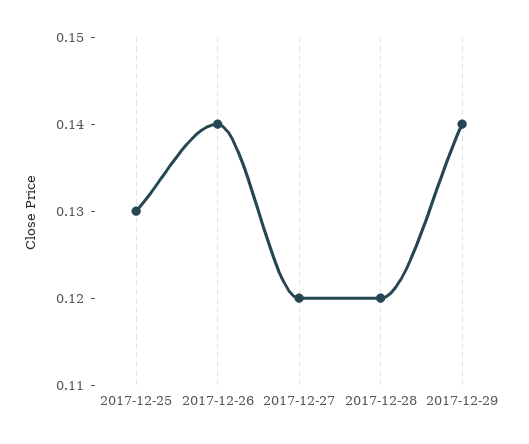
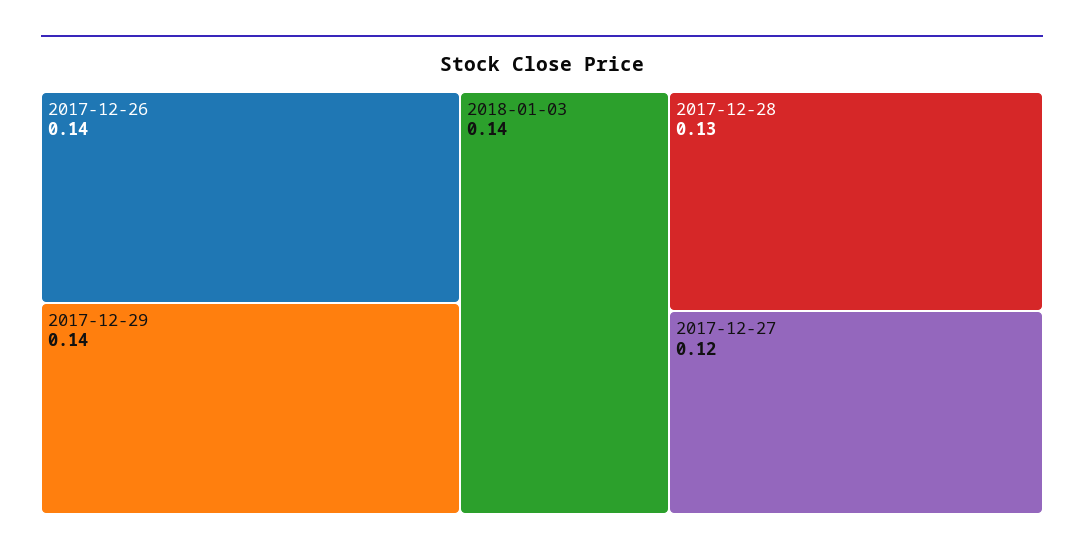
2017-12-25: 0.13 -> none
2017-12-28: 0.12 -> 0.13
2018-01-03: none -> 0.14

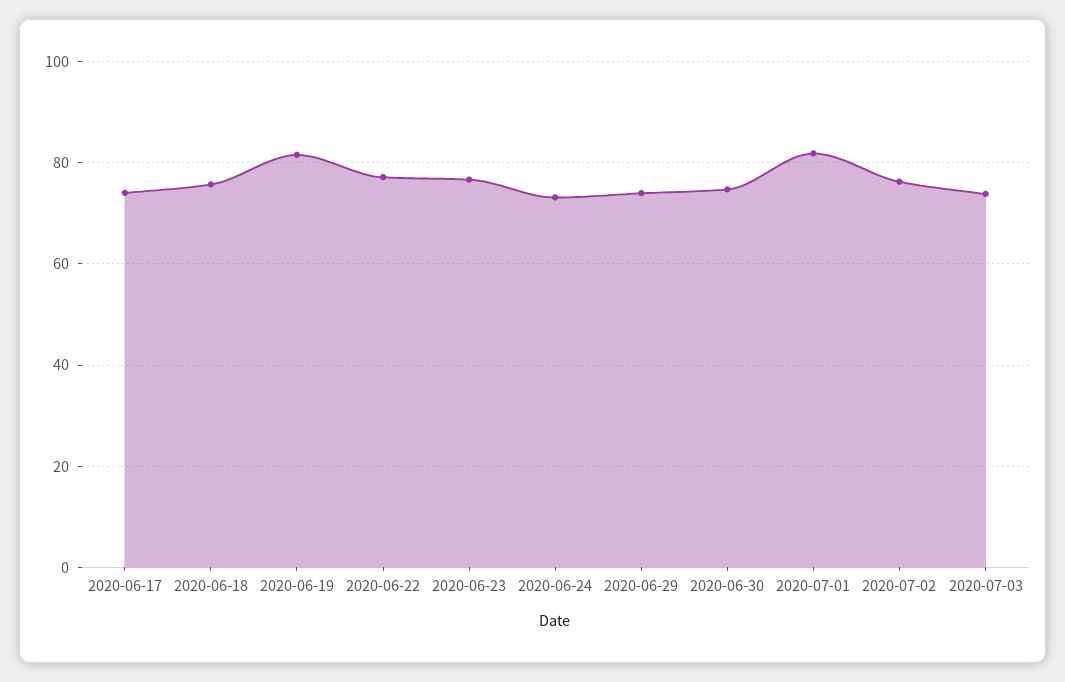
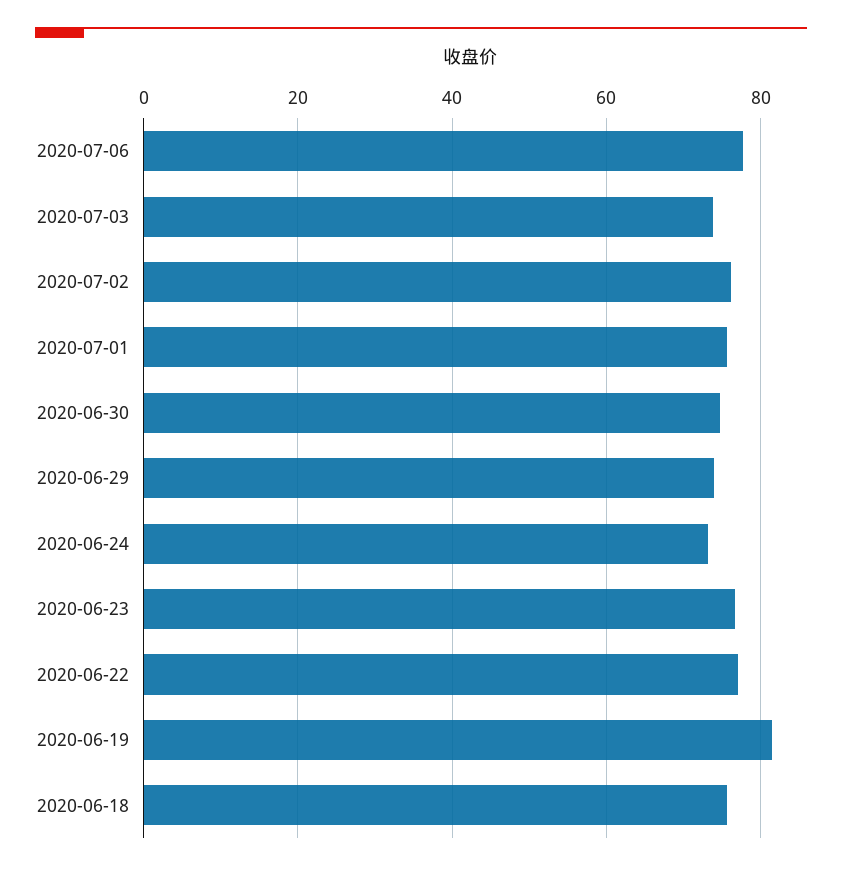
2020-06-17: 74 -> none
2020-07-01: 82 -> 76
2020-07-06: none -> 78

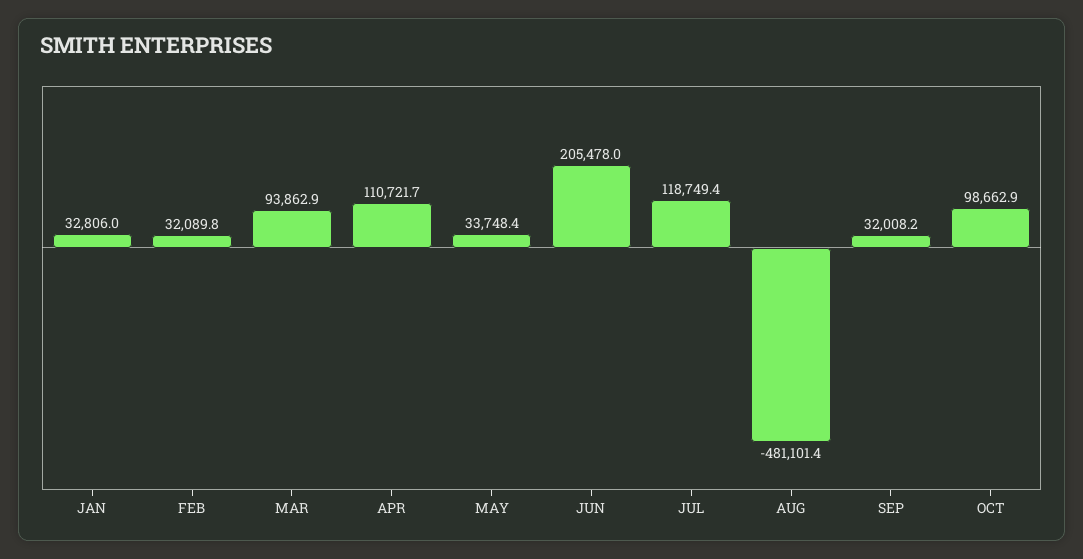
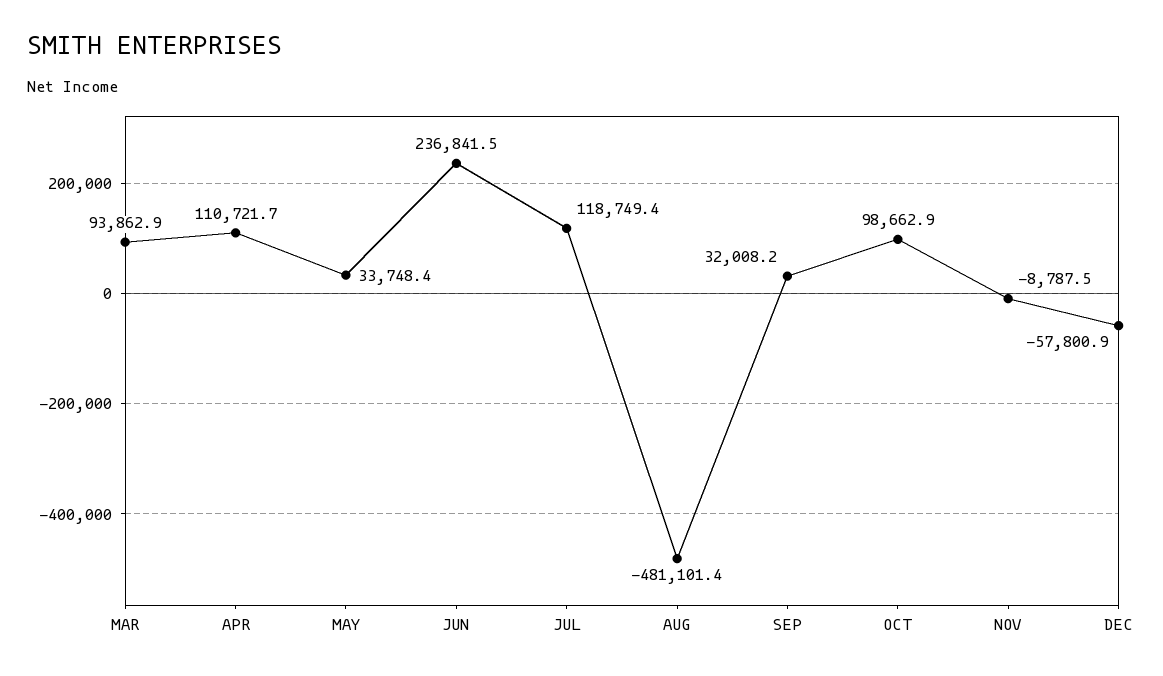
JAN: 32806 -> none
FEB: 32089.8 -> none
JUN: 205478 -> 236841.5
NOV: none -> -8787.5
DEC: none -> -57800.9

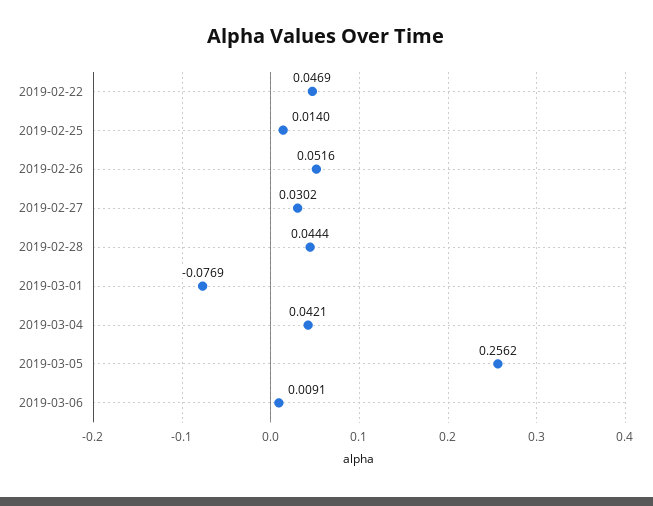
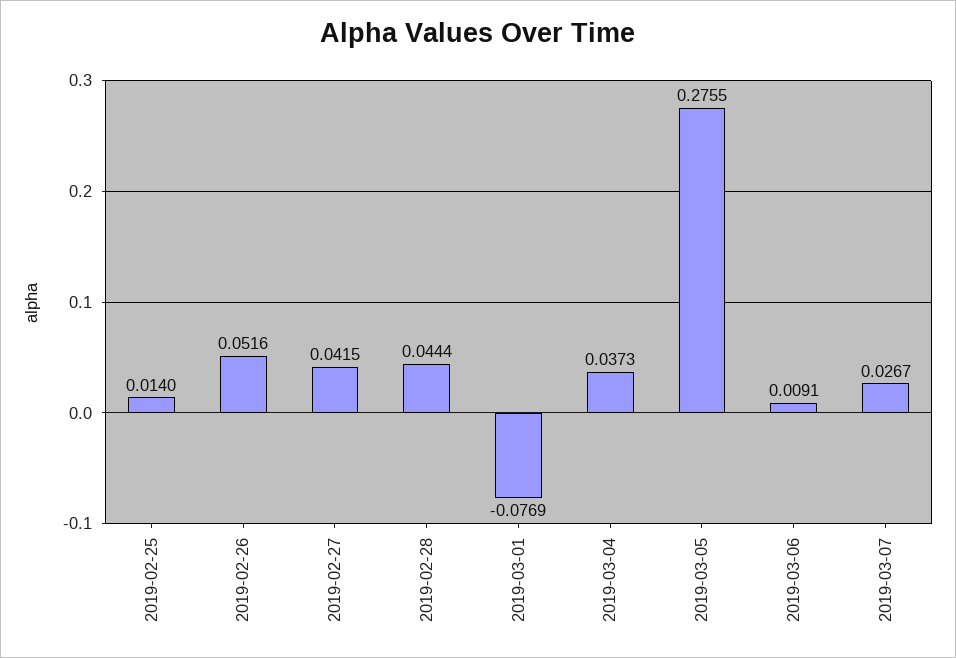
2019-02-22: 0.0469 -> none
2019-02-27: 0.0302 -> 0.0415
2019-03-04: 0.0421 -> 0.0373
2019-03-05: 0.2562 -> 0.2755
2019-03-07: none -> 0.0267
* * *
Show each line of the material that includes the word "none".

2017-12-25: 0.13 -> none
2018-01-03: none -> 0.14
2020-06-17: 74 -> none
2020-07-06: none -> 78
JAN: 32806 -> none
FEB: 32089.8 -> none
NOV: none -> -8787.5
DEC: none -> -57800.9
2019-02-22: 0.0469 -> none
2019-03-07: none -> 0.0267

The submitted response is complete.